Questionado sobre as investigações ao caso de homicídio em que foram vítimas, no mesmo crime, a antiga apresentadora da Televisão Pública de Angola Beatriz Fernandes, e Jomance Muxito, o director-adjunto de Luanda do SIC referiu que continuam as investigações, estando já detidos até ao momento cinco pessoas.

“Este caso continua sob investigação e peço a compreensão por não podermos fornecer muitos outros dados, porque continuamos a investigar, mas dizer que até ao momento estão detidas cinco pessoas, e todas elas envolvidas no crime”, referiu, tendo ainda avançado que, até ao momento, o móbil do crime é o roubo.

“Estamos a falar de um crime de homicídio, de roubo, e estas cinco pessoas estão envolvidas nestes momentos, quer no momento do homicídio, quer no momento do roubo”, disse Jorge Pederneira, salientando que a detenção ocorreu no momento em que tentavam vender o carro da vítima.

Sobre a nacionalidade dos detidos, o responsável disse que decorrem os trabalhos para se aferir “com bastante propriedade a nacionalidade destes cidadãos”, apesar de tudo indicar que são estrangeiros.
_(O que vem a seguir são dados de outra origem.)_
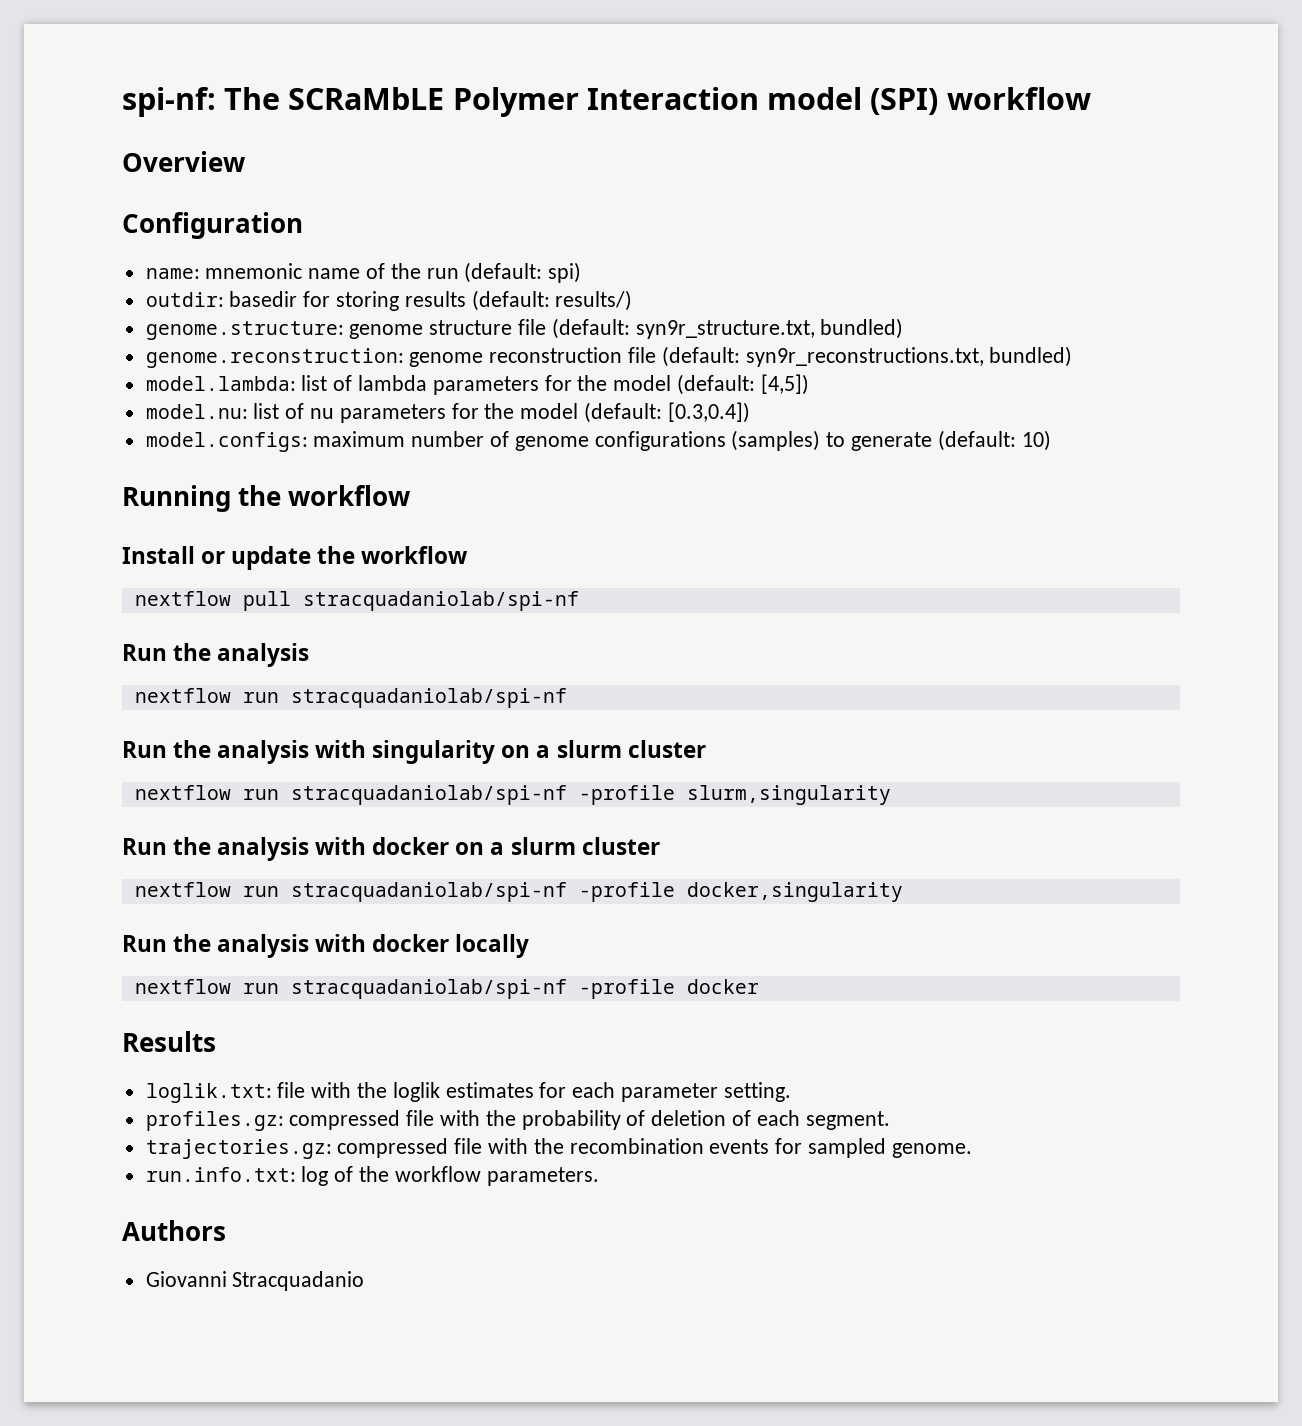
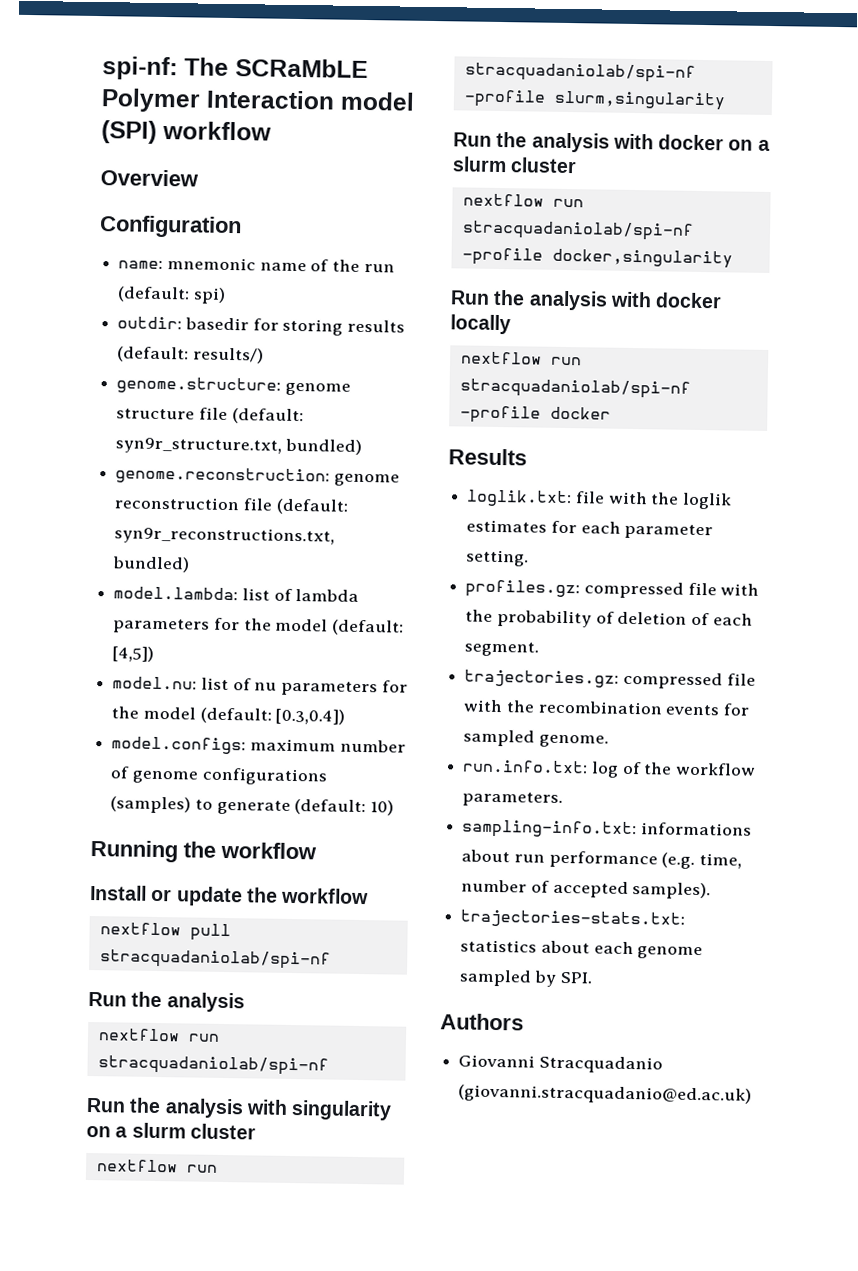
+ sampling-info.txt: informations about run performance (e.g. time, number of accepted samples).
+ trajectories-stats.txt: statistics about each genome sampled by SPI.
- Giovanni Stracquadanio
+ Giovanni Stracquadanio (giovanni.stracquadanio@ed.ac.uk)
“Há também angolanos, mas na sua maioria são cidadãos estrangeiros”, frisou Jorge Pederneira, informando o envolvimento de mais pessoas, que deverão ser igualmente detidas.

Mudam-se os tempos…

Em Outubro de 2016 as autoridades reconheciam que o aumento da criminalidade em Luanda era reflexo da pobreza. Será que hoje pensam da mesma maneira?

A capital angolana continua a registar o aumento de casos de criminalidade, muitos violentos. A polícia reconhece o elevado índice de delinquência e, de forma quase rotineira, anuncia mecanismos de combate. É, ou tem sido até agora, mais do mesmo.
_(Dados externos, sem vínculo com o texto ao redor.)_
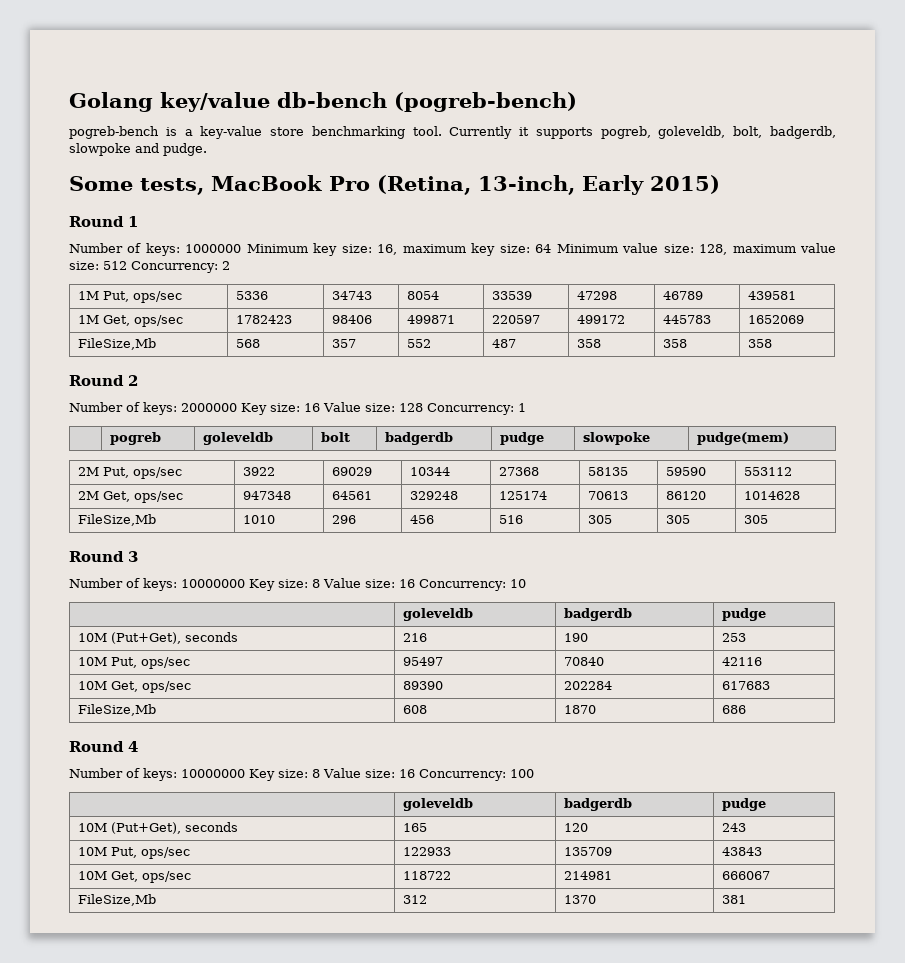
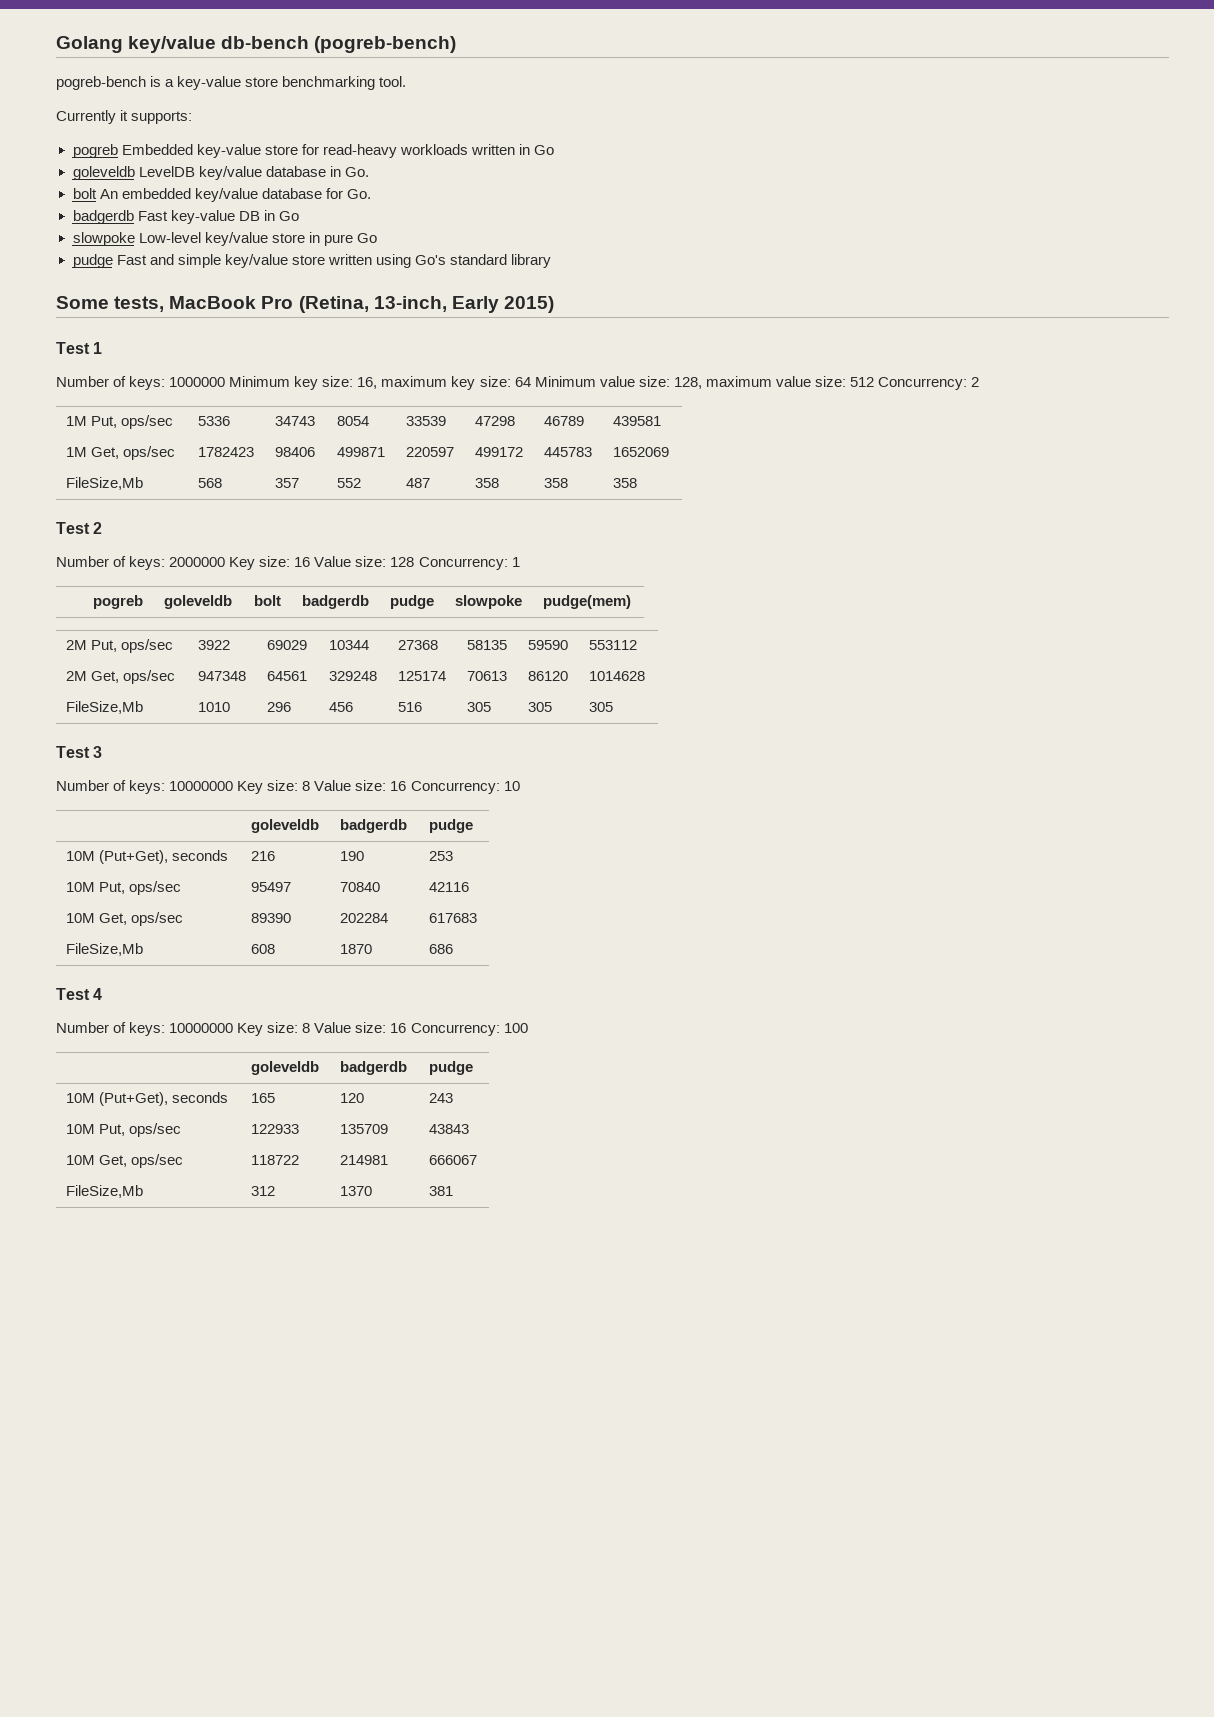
- pogreb-bench is a key-value store benchmarking tool. Currently it supports pogreb, goleveldb, bolt, badgerdb, slowpoke and pudge.
+ pogreb-bench is a key-value store benchmarking tool.
+ Currently it supports:
+ pogreb Embedded key-value store for read-heavy workloads written in Go
+ goleveldb LevelDB key/value database in Go.
+ bolt An embedded key/value database for Go.
+ badgerdb Fast key-value DB in Go
+ slowpoke Low-level key/value store in pure Go
+ pudge Fast and simple key/value store written using Go's standard library
- Round 1
+ Test 1
- Round 2
+ Test 2
- Round 3
+ Test 3
- Round 4
+ Test 4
Em Outubro do ano passado, o comandante-geral da Polícia Nacional, Ambrósio de Lemos, reconheceu a subida a pique da criminalidade, em Luanda. Solução? A garantia (repetidamente efémera) de que medidas estavam a ser tomadas para conter a onda da crimes.
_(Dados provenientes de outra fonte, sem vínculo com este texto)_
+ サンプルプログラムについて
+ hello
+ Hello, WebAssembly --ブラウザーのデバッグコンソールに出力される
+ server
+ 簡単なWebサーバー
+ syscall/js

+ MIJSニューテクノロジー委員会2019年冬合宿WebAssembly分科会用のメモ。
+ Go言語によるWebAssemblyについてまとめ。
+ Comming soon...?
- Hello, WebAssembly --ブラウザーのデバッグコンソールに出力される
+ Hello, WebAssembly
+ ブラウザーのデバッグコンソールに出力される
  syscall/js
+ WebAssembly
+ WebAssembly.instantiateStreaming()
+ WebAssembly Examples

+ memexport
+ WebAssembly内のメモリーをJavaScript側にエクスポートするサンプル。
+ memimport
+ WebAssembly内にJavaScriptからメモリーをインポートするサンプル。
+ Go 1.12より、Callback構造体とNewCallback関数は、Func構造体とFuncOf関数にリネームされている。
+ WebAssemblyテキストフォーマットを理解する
“O nosso esforço vai ser dirigido para esta cidade (Luanda) no sentido de transmitir à nossa população aquele sentimento de segurança que a polícia sempre preconizou e que, de vez em quando, tem as suas baixas em termos de prestação de serviço”, reconheceu Ambrósio de Lemos.

Promessas, promessas, promessas

Ainda recentemente (30 de Outubro de 2017), Ambrósio de Lemos, garanta que o número de efectivos da Polícia era suficiente para combater a criminalidade no país, situação que nos últimos dias tem deixado preocupados os cidadãos com relatos de mortes e raptos.

A posição foi assumida por Ambrósio de Lemos num encontro que manteve com o comando provincial da Polícia de Luanda e com as direcções nacionais dos Serviços de Investigação Criminal, Migração e Estrangeiros e Protecção Civil e Bombeiros.

Ambrósio de Lemos reconheceu que, por falta de uma presença policial mais reforçada, as pessoas sentem-se inseguras, mas garantiu que tudo está a ser feito para dar resposta à situação.

“A criminalidade não pode ser superior às nossas forças. Nós temos forças suficientes para poder combater a criminalidade”, atestou o comandante-geral da Polícia Nacional.

Segundo o oficial, o desordenamento urbano de Luanda “tem contribuído para que, em grande parte, os órgãos de segurança não possam corresponder de forma satisfatória às preocupações de segurança pública”.

O comandante-geral da Polícia Nacional considerou também importante uma melhor comunicação entre responsáveis policiais e a comunicação social, no sentido de evitar especulações e o alarme entre os cidadãos.

Para Ambrósio de Lemos, “é necessário que a notícia chegue ao cidadão de uma forma mais concreta, mais verdadeira”, por isso “o comandante provincial tem que estar aberto para poder esclarecer”.

“É que o comandante provincial é simultaneamente o delegado do Ministério do Interior (MININT), portanto, ele superintende os órgãos do MININT e da província de Luanda, e é necessário que o comandante provincial possa de facto esclarecer os órgãos de informação sobre este ou aquele acontecimento numa dessas suas áreas, tem que ter este domínio, porque senão não é comandante provincial, não é delegado do MININT”, apontou.

Nas últimas semanas, há registo de um aumento de casos conhecidos de raptos em Luanda, seguidos de homicídio, vitimando essencialmente mulheres, normalmente obrigadas a fazerem levantamentos de dinheiro nas caixas ATM.